The discrepancy in pay Sw among the various percentiles falls within 3–4% while the (Vsh) shows a wider range (5–9%). The minimum change in average porosity calculations at different percentiles is found in well WD-2 of tje Bahariya zone with a 2.6% difference, but the maximum variation may approach 12% (Table 4). Sensitivity analysis normally uses Tornado plots to evaluate the effect of input parameters and interpretation models on the system performance. This is achieved by assigning a weight for each input parameter in the error analysis of the interpretation results. For example, the cutoffs applied for pay zone identification are classically the most effective parameter in N/G error analysis [1]. the Tornado plot for average porosity analysis in the pay zones of well ND-1 (Figure 3) illustrates the significant effect of the Gamma ray records on porosity calculations, while Neutron/Density measurements and Vsh cut off entailed secondary effects. On the other hand, the typical Archie parameters (m and n), deep resistivity measurements, and Gamma ray clean are the most sensitive parameters in average water saturation calculations but Sw and Vsh cutoffs had only intermediate effects (Figure 4). The Gamma ray records are the typical sensitive parameter in the volume of clay calculations however, the Vsh cutoff and Gamma ray clay represent the secondary parameters in these calculations. Nevertheless, the N/G error analysis showed a major influence induced by the Vsh cutoffs while Gamma ray clean and Sw cutoffs had an intermediate sensitivity. Limited effects on N/G calculation can be related to porosity cutoffs, and the Archie parameter (m).

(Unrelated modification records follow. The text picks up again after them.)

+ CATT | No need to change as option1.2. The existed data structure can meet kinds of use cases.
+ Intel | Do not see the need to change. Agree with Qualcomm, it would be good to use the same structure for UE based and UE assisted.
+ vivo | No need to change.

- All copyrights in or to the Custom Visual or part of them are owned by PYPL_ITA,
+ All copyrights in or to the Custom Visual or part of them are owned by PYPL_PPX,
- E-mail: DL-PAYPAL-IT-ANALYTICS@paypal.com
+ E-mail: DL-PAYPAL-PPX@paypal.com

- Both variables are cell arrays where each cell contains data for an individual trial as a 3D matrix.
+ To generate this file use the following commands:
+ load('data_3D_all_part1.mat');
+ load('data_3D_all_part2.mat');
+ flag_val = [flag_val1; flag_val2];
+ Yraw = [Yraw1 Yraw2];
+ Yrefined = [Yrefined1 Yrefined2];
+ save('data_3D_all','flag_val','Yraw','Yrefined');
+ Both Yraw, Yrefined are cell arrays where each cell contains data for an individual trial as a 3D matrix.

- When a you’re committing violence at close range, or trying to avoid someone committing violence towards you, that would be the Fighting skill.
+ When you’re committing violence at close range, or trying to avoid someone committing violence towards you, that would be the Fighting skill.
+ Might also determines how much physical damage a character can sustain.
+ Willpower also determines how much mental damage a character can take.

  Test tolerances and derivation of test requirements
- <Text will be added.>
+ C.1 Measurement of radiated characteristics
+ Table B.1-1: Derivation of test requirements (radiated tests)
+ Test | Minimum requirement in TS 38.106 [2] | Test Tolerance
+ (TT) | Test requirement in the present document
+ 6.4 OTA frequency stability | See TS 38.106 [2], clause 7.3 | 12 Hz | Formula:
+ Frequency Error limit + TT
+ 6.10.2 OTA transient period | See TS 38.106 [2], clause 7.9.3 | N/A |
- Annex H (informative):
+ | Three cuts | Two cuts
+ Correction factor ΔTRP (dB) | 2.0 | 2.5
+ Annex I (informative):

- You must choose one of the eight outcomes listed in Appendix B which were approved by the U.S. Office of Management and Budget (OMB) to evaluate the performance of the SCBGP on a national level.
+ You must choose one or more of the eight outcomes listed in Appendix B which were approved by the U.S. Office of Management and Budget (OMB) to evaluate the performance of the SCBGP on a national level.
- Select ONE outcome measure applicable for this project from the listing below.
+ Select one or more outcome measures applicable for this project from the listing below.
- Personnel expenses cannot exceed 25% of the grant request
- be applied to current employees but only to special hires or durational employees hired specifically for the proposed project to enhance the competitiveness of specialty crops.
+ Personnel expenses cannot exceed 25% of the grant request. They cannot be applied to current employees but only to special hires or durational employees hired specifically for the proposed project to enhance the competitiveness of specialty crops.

3.2. Well Test Interpretation

Many reservoir parameters and well conditions have been evaluated for the subsequent well test calculations to estimate initial pressure, various types of permeability, skin factor, and radius of investigation [33]. Figure 5 presents a log-log match of the buildup data in well ND-1 while testing the Qawasim Formation. The results of the well test and uncertainty analysis of all pay zones in the studied wells are presented in Table 5. In Qawasim pay zones, the absolute permeability (Kabs) reports a range of 2579.6–5409.87 mD in all wells. The radius of investigation showed generally the greatest calculated radius among the studied zones and varied between 2075 ft at P10 in ND-4 and 2411 ft in P90 of well ND-4 (Table 5). The minimum calculated differences in probabilities for the skin effect of the Qawasim zone is encountered in wells ND-1 (P50 = 3.8 and P90 = 4.08) and ND-4 (P50 = 3.6 and P90 = 3.9). In the Abu Madi zone, all calculated parameters under uncertainty showed slightly higher estimates compared to conventional results (Table 6). For instance, the Kabs calculations varied between 289.9 mD at P10 and 350.6 mD at P90 in well ND-2, whereas in well ND-3 varied between 391 mD at P10 and 431.7 mD at P90 (Table 5). In contrast, the calculated P90 for Rinv showed significant changes compared to the conventional calculations. For example, the conventional calculations in well ND-3 reported only 1559 ft while the P90 was 1852 ft indicating a 16% increase in Rinv values. This effect is decreased to approximately a 10% difference between the P50 and P90 in well ND-2 (P50 = 1201 ft and P90 = 1337 ft). The maximum changes in skin factor of the Abu Madi zone are recorded in well ND-2 (15.46 in. at P90), compared to the corresponding parameter in well ND-3 (3.57 in. at P90) indicating high damage in the producing zone of well ND-2. In the Bahariya zones, the calculated P90 of Kabs showed significant changes compared to the conventional calculations. For example, the conventional calculations in well WD-1 reports Kabs of 1079 mD while the P90 provides 1323 mD indicating an 18% increase. This effect decreased to approximately 14% in well WD-2, (P50 = 214.7 mD, P90 = 252 mD). These marked changes in Kabs of these wells can be attributed to the high uncertainty in pay thickness calculations of WD-1 well, (P50 = 50 ft versus P90 = 68 ft; Table 4).
Sensitivity analyses are implemented for the entire probability region (P0 to P100) to evaluate the performance of the calculation models of different permeabilities (Ko, Kw, Kg), Rinv, and skin factors in all the studied wells. The Tornado plots of well ND-1, as an example, are presented in Figure 6. Generally, for oil wells, Ko, and Kw calculations are significantly affected by the uncertainty in pay thickness with the minimal effect observed in well ND-1 and maximum effect reported in well WD-1 (Table 7 and Figure 6a). Alternatively, oil viscosity and pressure measurements had medium effects on Ko and Kw analysis (Table 7). On the other hand, the Rinv calculation is affected mainly by porosity and oil viscosity calculations (Figure 6b), while the uncertainty in pressure measurements and total compressibility showed secondary effects on Rinv calculations. Finally, the skin factor calculations are greatly influenced by the pressure measurements, while the total compressibility and porosity uncertainty had secondary effects (Table 7 and Figure 6c). For gas wells, Kg and Kw calculations are also strongly affected by pay thickness uncertainty in wells ND-2 and ND-3, with medium influences tempted by the reservoir pressure and flow rate (Table 7). Similarly, the skin factor calculations showed great sensitivity towards the gas viscosity and total compressibility, but the uncertainty in porosity had a secondary influence on skin factor calculations. The radius of investigation calculations is affected mainly by uncertainty in gas viscosity and total compressibility, with minimal impacts by porosity and pay thickness (Table 7).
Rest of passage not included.